Я изобразил статую изумления, священного ужаса. Господин, правда, был недурен: смуглое, иностранного типа лицо его отличалось смелым, смеющимся выражением; широкоплечий, стройный, с беззаботными движениями, он был изящно, но небрежно одет — и я его ненавидел. Женщина шла на ступеньку или две впереди. Ах! Она была сказочно хороша. Ее лицо умертвляло желание смотреть на других женщин. Я чувствовал себя так, как будто всю жизнь, от пеленок, не переставая, рыдал, а теперь, восхищенный, смолк, чуть-чуть всхлипывая, и высохли слезы, и блаженная улыбка просится на лицо.

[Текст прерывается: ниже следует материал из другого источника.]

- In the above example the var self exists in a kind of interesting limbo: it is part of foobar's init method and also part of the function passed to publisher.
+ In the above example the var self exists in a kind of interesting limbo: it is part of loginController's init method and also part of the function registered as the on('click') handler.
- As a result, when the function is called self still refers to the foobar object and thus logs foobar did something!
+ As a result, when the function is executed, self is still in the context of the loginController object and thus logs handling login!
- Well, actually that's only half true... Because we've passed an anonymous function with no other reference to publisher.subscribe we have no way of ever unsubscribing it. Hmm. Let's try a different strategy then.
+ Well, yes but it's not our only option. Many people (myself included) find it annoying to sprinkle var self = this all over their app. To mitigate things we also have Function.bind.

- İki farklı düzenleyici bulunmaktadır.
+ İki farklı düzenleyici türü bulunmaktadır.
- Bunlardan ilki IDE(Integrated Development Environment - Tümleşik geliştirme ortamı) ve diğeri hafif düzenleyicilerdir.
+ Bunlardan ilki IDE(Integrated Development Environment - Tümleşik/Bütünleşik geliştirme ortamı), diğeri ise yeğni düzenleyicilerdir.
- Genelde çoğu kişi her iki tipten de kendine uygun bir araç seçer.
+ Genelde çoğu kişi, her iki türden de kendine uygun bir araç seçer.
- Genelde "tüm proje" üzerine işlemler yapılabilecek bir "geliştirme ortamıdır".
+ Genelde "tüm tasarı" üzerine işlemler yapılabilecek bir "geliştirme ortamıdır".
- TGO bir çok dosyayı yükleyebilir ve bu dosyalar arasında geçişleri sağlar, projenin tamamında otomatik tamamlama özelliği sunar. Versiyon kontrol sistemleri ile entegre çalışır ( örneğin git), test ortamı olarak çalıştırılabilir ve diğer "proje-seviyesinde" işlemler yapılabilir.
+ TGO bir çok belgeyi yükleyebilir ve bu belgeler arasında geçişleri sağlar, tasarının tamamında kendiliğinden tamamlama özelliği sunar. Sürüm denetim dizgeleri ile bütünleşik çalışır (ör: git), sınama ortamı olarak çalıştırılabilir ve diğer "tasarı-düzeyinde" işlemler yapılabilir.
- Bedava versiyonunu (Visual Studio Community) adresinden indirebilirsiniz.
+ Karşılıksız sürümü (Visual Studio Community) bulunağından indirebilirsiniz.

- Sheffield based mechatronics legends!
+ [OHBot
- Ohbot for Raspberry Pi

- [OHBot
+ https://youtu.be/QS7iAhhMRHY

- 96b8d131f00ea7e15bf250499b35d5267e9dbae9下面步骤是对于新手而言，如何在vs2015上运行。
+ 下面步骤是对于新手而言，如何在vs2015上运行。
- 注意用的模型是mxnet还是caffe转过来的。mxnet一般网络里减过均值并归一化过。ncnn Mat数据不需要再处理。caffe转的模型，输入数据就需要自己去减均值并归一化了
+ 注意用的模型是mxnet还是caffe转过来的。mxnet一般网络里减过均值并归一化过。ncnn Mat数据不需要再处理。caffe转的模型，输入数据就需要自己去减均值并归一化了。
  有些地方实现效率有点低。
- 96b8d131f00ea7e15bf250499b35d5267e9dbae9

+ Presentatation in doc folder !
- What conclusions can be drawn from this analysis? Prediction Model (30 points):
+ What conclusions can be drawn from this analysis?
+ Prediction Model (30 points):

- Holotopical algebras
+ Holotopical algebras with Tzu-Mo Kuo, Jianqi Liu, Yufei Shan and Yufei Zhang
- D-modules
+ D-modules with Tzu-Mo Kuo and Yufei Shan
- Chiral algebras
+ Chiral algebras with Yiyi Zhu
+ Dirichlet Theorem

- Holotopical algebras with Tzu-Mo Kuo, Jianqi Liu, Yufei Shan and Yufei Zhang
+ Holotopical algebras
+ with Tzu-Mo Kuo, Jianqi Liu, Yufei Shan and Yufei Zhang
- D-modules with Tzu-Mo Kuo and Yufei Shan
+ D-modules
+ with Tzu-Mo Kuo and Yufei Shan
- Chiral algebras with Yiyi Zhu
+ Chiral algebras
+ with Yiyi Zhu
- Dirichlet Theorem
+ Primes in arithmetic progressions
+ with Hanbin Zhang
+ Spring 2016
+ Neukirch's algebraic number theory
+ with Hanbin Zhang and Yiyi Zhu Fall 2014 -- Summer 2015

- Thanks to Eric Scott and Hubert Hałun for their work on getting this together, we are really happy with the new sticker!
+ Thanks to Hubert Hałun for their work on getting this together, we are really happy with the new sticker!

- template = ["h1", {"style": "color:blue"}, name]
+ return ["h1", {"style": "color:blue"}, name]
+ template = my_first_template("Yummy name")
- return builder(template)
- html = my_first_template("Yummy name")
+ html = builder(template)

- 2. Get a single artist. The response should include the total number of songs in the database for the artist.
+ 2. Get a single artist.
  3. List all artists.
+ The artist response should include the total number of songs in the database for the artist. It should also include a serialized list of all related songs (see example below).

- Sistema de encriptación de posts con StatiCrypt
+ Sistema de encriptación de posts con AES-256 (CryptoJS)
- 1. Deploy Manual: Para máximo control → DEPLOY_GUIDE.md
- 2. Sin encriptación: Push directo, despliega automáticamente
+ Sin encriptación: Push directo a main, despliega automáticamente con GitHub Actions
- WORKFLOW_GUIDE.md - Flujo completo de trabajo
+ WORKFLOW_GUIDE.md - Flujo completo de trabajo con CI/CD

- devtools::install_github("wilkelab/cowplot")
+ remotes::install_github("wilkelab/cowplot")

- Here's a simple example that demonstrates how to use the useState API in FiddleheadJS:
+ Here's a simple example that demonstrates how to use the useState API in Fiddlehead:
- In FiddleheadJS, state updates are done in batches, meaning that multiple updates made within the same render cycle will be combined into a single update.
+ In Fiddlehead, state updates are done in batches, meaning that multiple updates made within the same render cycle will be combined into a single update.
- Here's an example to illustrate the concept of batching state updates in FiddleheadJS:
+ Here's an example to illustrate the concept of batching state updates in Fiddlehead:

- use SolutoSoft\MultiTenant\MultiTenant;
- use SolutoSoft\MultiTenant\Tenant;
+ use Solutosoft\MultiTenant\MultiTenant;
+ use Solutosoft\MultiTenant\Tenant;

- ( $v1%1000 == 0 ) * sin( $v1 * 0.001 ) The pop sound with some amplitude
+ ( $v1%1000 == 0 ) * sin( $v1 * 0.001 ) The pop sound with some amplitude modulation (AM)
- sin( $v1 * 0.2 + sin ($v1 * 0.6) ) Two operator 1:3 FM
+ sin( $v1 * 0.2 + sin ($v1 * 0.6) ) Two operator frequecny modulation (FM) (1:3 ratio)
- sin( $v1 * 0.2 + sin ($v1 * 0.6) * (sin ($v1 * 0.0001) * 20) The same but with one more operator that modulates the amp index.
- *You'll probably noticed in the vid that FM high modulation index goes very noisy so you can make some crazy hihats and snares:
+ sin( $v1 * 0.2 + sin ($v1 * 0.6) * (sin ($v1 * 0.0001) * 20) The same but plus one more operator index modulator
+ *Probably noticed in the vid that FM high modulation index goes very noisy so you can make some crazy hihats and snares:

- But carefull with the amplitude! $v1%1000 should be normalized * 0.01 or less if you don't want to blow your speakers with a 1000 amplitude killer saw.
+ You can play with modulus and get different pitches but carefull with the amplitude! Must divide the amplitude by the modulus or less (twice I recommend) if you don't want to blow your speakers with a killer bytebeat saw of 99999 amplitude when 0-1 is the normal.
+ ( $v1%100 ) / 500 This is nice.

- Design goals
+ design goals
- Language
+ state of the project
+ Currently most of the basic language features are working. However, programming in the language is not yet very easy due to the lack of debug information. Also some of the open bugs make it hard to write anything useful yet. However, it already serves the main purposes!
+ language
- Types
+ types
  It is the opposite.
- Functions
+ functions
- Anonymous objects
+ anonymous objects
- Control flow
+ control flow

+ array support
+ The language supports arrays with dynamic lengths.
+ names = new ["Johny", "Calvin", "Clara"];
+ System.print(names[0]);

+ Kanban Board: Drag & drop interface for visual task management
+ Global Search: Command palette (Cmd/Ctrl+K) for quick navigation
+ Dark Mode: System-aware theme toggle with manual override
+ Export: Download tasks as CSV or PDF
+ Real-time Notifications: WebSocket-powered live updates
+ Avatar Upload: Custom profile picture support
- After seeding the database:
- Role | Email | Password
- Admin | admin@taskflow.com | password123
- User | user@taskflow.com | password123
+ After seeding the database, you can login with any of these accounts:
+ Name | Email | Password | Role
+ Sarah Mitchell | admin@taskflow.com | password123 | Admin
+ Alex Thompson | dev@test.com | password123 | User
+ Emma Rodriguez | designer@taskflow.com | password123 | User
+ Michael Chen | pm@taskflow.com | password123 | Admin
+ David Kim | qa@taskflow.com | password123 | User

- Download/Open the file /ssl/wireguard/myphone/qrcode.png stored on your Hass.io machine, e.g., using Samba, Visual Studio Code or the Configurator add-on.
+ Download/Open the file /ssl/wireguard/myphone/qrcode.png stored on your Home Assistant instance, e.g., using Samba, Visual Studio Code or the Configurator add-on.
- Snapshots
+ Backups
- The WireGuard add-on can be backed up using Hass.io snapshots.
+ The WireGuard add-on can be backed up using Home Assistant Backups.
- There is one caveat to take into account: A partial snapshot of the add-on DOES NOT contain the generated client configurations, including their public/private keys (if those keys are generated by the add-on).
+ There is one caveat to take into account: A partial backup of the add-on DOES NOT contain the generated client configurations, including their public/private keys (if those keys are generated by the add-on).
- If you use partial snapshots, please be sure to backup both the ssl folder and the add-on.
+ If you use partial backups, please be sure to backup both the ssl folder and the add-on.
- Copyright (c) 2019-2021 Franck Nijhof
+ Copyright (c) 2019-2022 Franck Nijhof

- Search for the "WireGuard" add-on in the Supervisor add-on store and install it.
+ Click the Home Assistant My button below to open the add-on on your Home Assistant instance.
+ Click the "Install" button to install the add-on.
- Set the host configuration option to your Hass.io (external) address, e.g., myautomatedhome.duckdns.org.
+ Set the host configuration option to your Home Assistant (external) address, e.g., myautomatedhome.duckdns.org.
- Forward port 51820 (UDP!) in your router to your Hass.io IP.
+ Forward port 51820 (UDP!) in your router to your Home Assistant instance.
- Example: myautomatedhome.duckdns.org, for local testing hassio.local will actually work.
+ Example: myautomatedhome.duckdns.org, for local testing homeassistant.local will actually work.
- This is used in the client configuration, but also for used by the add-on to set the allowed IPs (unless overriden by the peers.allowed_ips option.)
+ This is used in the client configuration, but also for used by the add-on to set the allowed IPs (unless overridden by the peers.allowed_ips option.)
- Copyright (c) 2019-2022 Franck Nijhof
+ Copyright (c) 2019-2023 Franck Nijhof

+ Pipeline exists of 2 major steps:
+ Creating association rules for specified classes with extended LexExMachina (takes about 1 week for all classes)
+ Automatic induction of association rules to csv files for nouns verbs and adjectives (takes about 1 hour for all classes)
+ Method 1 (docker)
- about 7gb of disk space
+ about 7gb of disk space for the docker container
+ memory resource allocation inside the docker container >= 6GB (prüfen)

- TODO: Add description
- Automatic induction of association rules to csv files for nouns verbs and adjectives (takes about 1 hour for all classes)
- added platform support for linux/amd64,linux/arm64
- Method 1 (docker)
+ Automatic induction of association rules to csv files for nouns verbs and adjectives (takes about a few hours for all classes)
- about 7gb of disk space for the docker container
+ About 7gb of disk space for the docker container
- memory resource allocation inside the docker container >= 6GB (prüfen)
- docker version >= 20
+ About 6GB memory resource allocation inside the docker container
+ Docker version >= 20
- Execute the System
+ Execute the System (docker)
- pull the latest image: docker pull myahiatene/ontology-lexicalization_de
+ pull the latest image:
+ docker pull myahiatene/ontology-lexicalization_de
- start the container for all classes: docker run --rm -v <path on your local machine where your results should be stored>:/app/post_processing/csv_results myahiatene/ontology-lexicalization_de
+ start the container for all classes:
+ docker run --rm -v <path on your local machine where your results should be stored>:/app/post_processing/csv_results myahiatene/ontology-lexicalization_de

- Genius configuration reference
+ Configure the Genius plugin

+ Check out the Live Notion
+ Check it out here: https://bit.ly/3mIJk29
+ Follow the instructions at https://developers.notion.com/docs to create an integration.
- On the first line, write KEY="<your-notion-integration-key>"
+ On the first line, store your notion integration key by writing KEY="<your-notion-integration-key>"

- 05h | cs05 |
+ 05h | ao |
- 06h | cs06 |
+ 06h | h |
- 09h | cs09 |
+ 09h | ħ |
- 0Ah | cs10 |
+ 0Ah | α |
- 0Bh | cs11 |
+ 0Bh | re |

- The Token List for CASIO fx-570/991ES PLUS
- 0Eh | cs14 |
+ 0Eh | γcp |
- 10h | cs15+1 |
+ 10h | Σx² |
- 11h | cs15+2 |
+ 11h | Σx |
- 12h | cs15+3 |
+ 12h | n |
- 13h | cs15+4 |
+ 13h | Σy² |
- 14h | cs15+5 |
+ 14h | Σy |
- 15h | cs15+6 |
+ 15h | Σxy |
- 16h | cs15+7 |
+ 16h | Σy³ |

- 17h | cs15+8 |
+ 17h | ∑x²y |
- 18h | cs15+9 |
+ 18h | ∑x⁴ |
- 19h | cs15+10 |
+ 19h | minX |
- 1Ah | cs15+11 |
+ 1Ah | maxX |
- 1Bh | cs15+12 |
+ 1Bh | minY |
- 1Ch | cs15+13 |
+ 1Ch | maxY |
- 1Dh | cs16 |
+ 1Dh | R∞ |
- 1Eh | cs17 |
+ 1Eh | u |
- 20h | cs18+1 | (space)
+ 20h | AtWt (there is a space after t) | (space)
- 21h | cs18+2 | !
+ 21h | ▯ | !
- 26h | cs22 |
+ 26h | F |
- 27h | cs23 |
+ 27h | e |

— Поразительная красавица! — пробормотал я. Сильное волнение помешало мне запомнить мелочи ее туалета и фигуры; сверкнуло дивное благородство профиля, темный огонь глаз; казалось, от присутствия ее согрелся весь дом, и воздух наполнился веянием женской нежности.
Они подымались не быстро и не тихо, и я, с заболевшей шеей, задрав голову, смотрел снизу. Господин шагнул несколько быстрее, взял даму за руку и хотел, видимо, поцеловать пальцы, но она вырвалась, в три-четыре прыжка достигла площадки третьего этажа и рассмеялась, а он побежал к ней. Слушая смех, я страдал, я был болен от этих милых, заразительных, музыкальных звуков, как будто женщина подняла обе руки, полные звонких драгоценностей, и бросила их, и звеня, прыгая со ступеньки на ступеньку, достигли они меня, — такой был смех. Господин ступил на площадку, смеясь, протянул к ней руки, а она, ласково извернувшись, скользнула мимо него выше, а он за ней, она все быстрее — и вот оба, задыхаясь, зашумели по лестнице над моей головой; струясь, шелестел шелк, белая с серым шляпка птицей взвилась на шестом этаже; господин нагнал женщину, когда некуда уже было больше бежать, обнял, прижал к себе, а она, утомленная, перегнувшись спиной через перила, счастливо смеясь, стихла. Он приник к ее губам долгим поцелуем, их головы висели надо мной, может быть пять секунд: для них это была вечность.